Особенно укрепился в Пруссии культ святого Георгия, миссионера и мученика, одновременно воплощавшего собою рыцаря, выступавшего против зла и язычества. В ордене, заявившем о себе как о рыцарском, как об ордене, завоевавшем Пруссию и ставшем ее хозяином, святой Георгий мыслился не только помощником в воинских подвигах, но и идеальным образцом для подражания в войне с язычниками (Wüst 2013: 26). Пётр из Дусбурга описывает походы и победы крестоносцев, совершенные на рубеже XIII–XIV вв. в день «святого мученика Георгия» (III. 235, 238), а под 1259 годом сообщает, что на горе Святого Георгия крестоносцы построили одноименный замок (Георгенбург) (III. 83, 84).

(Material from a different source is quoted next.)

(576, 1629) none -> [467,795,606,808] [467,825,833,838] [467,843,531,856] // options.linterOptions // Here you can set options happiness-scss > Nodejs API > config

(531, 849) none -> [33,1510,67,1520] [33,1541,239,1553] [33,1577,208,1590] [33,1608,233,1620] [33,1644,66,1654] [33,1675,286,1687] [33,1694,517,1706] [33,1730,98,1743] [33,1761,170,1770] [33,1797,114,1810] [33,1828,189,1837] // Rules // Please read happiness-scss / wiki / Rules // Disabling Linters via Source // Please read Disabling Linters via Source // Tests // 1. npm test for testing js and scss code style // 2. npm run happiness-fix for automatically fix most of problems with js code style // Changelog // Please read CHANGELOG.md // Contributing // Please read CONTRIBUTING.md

В дальнейшем в орденской Пруссии появились сотни приходских церквей; многие из них были посвящены святому Георгию или имели посвященные ему алтари (Arnold 2002).

Культ святой Елизаветы в корпорации был непосредственно связан с вступлением в орден Конрада Тюрингского, деверя ландграфини, и с его пребыванием верховным магистром Тевтонского ордена (1239–1240). Вероятно, к концу XIII в. относится появление «Пассионала», сборника поэтических житий почитавшихся в ордене святых мучеников, среди которых было и Житие святой Елизаветы (Passional 1852: 618–629). Снискавшая известность своей благотворительностью, канонизированная Елизавета Тюрингская особенно подходила Тевтонскому ордену как госпитальному; и хотя в Пруссии эта функция ордена отошла на второй план, святая Елизавета оставалась его покровительницей, равно как и ряда орденских госпиталей на территории Священной Римской империи (Arnold 1983).